Die Stabkirche von Ringebu ist die einzige Kirche im Gudbrandsdalen. Die Kirche, die Sie heute sehen, ist nicht ganz so, wie sie die mittelalterlichen Pilger gekannt hätten. Das Original wurde um 1220 erbaut, aber 1630 baute der Baumeister Werner Olsen sie zu einer kreuzförmigen Kirche um. Er fügte 1631 den markanten roten Turm hinzu, baute neue Querschiffe und senkte die Decke. Von dem ursprünglichen Bauwerk ist nur noch das Kirchenschiff mit seinen 18 freistehenden Holzstäben erhalten.

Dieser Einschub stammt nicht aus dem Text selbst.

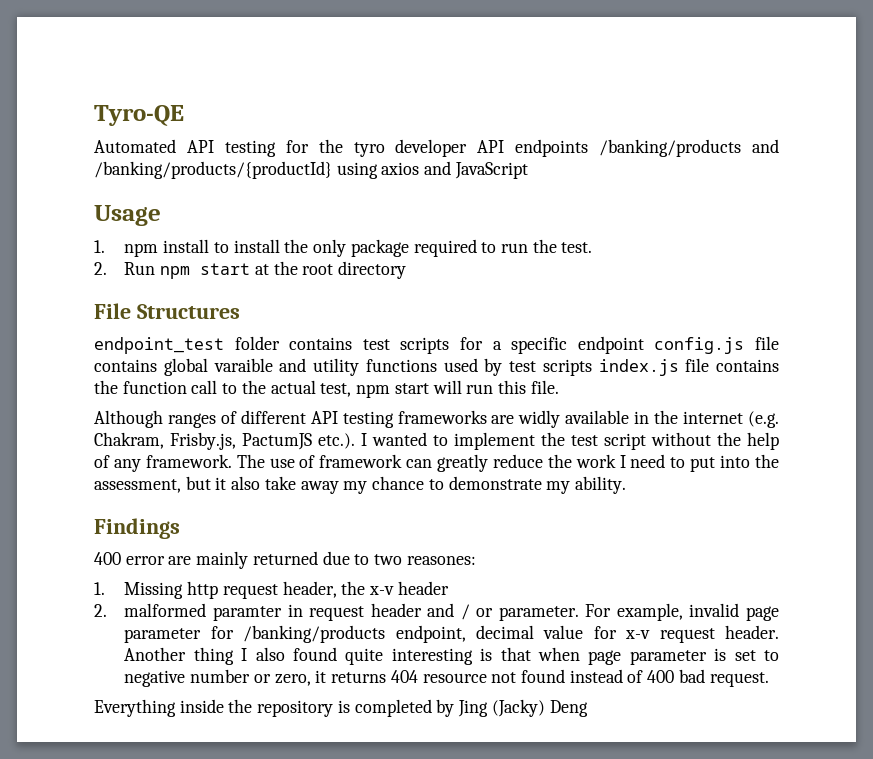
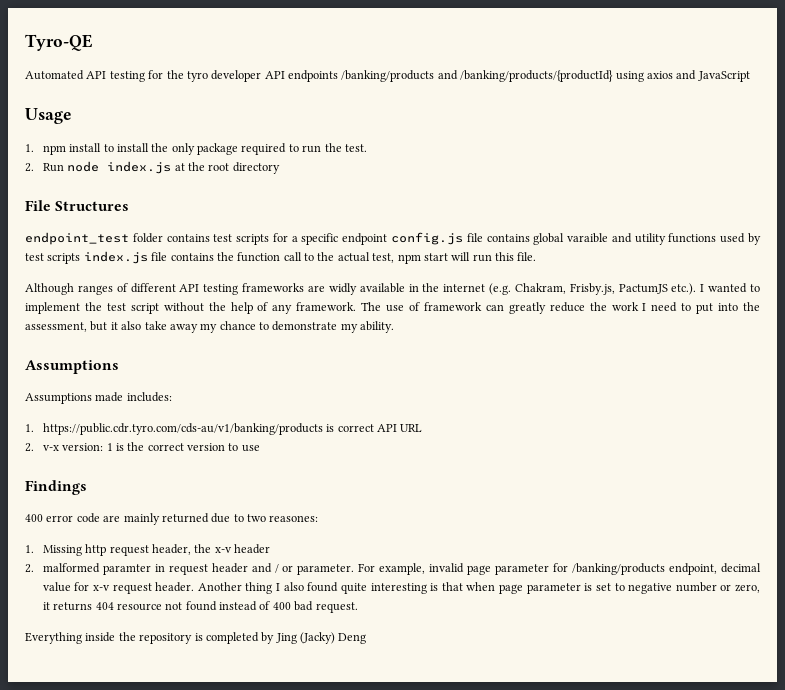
- 2. Run npm start at the root directory
+ 2. Run node index.js at the root directory
  The use of framework can greatly reduce the work I need to put into the assessment, but it also take away my chance to demonstrate my ability.
+ Assumptions
+ Assumptions made includes:
+ 1. https://public.cdr.tyro.com/cds-au/v1/banking/products is correct API URL
+ 2. v-x version: 1 is the correct version to use
- 400 error are mainly returned due to two reasones:
+ 400 error code are mainly returned due to two reasones:

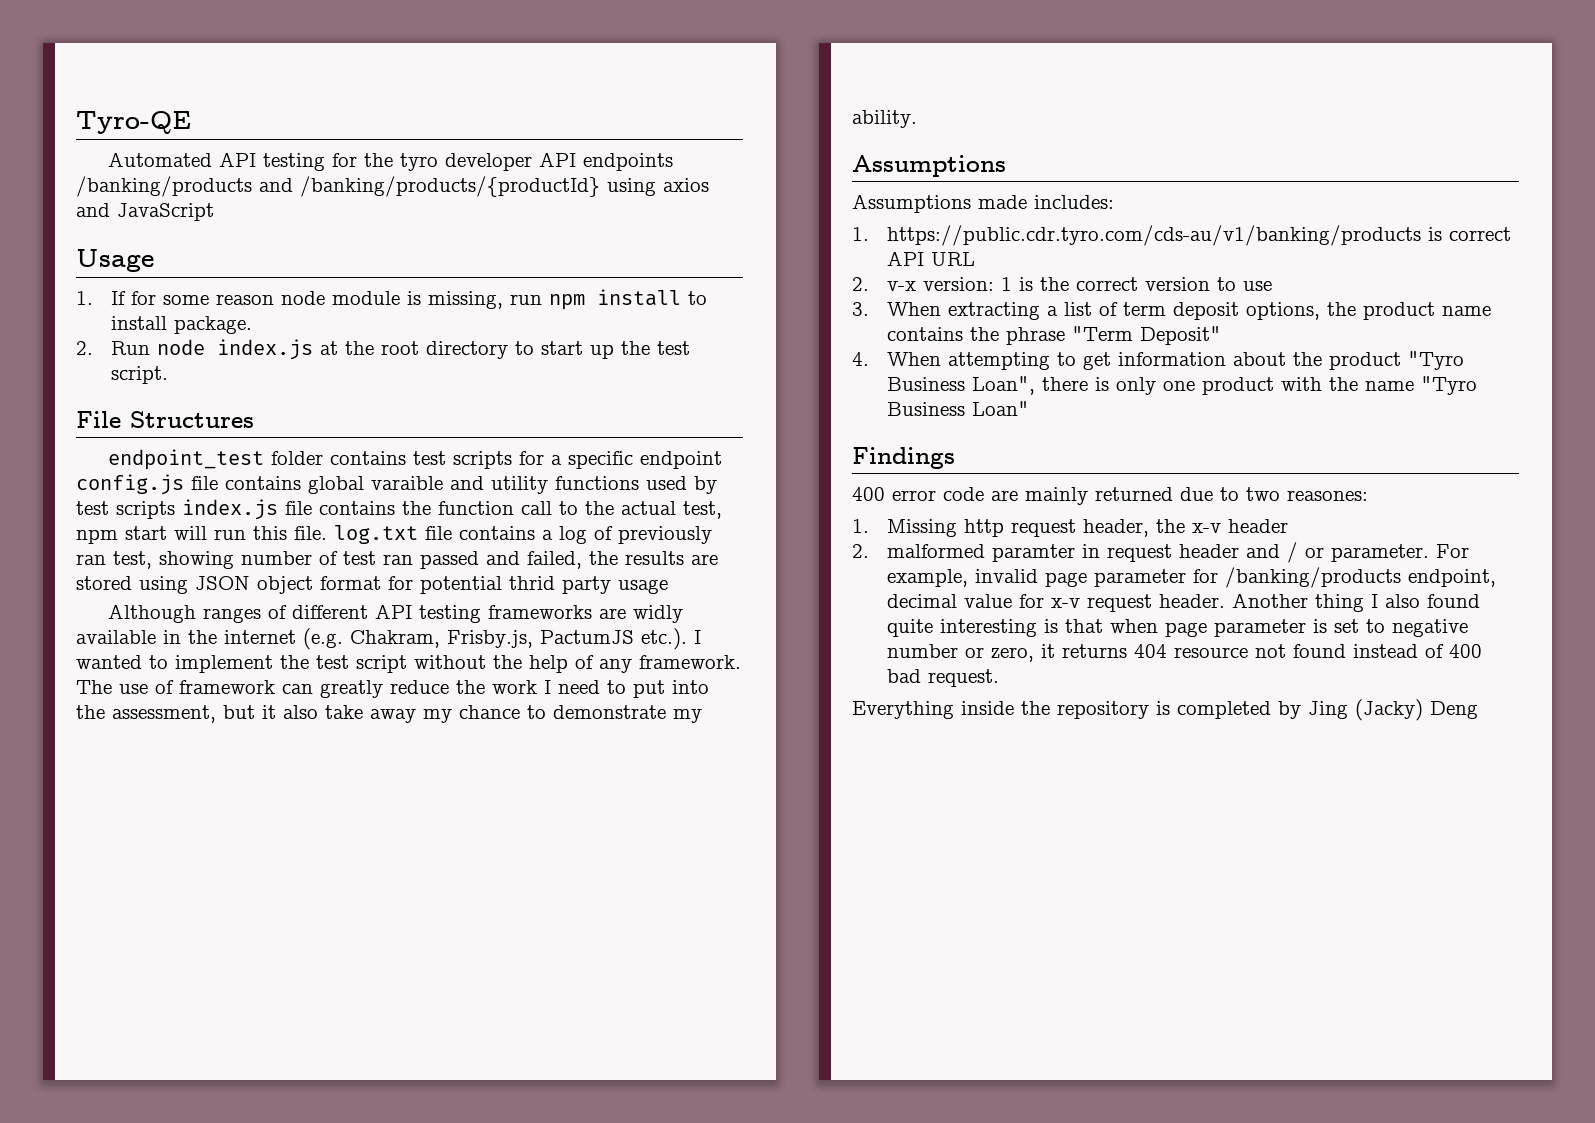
- 1. npm install to install the only package required to run the test.
+ 1. If for some reason node module is missing, run npm install to install package.
- 2. Run node index.js at the root directory
+ 2. Run node index.js at the root directory to start up the test script.
- endpoint_test folder contains test scripts for a specific endpoint config.js file contains global varaible and utility functions used by test scripts index.js file contains the function call to the actual test, npm start will run this file.
+ endpoint_test folder contains test scripts for a specific endpoint config.js file contains global varaible and utility functions used by test scripts index.js file contains the function call to the actual test, npm start will run this file. log.txt file contains a log of previously ran test, showing number of test ran passed and failed, the results are stored using JSON object format for potential thrid party usage
+ 3. When extracting a list of term deposit options, the product name contains the phrase "Term Deposit"
+ 4. When attempting to get information about the product "Tyro Business Loan", there is only one product with the name "Tyro Business Loan"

Das Westportal weist noch mittelalterliche Schnitzereien mit Tierornamenten auf.
Archäologische Ausgrabungen in den 1980er Jahren brachten die tiefere Geschichte der Kirche ans Licht. Unter dem Fußboden fanden die Ausgräber etwa 900 Münzen, die meisten aus dem Mittelalter, darunter einige, die in England unter König Canute in den 1020er Jahren geprägt wurden. Sie fanden auch Pfostenlöcher von einer noch älteren Kirche, die hier im 11. Der Ort war schon lange vor der Ankunft des Christentums ein Versammlungsort.
Die Inneneinrichtung stammt hauptsächlich aus dem späten 17. und frühen 18. Jahrhundert. Der Altaraufsatz stammt aus den 1680er Jahren und weist einige der frühesten geschnitzten Akanthusblätter im Tal auf. Das Taufbecken aus Speckstein ist noch älter und wurde von der vorherigen Kirche übernommen. Mittelalterliche Kruzifixe und eine Statue des Heiligen Laurentius aus der Zeit um 1250 haben die Jahrhunderte überdauert.
Die Kirche liegt an der Pilgerroute von Oslo zum Nidarosdom in Trondheim. Im Mittelalter pilgerten Tausende auf diesem Weg, um den Schrein des Heiligen Olav zu besuchen. Heutige Pilger machen hier immer noch Halt, genau wie ihre Vorgänger vor 800 Jahren.
Die Kirche kann im Sommer besichtigt werden, ist aber nach wie vor eine aktive Pfarrkirche, so dass man sich vergewissern sollte, dass sie nicht für Gottesdienste oder Hochzeiten geschlossen ist. Nebenan beherbergt das alte Pfarrhaus aus dem Jahr 1743 ein kleines Museum mit einigen der ausgegrabenen Münzen.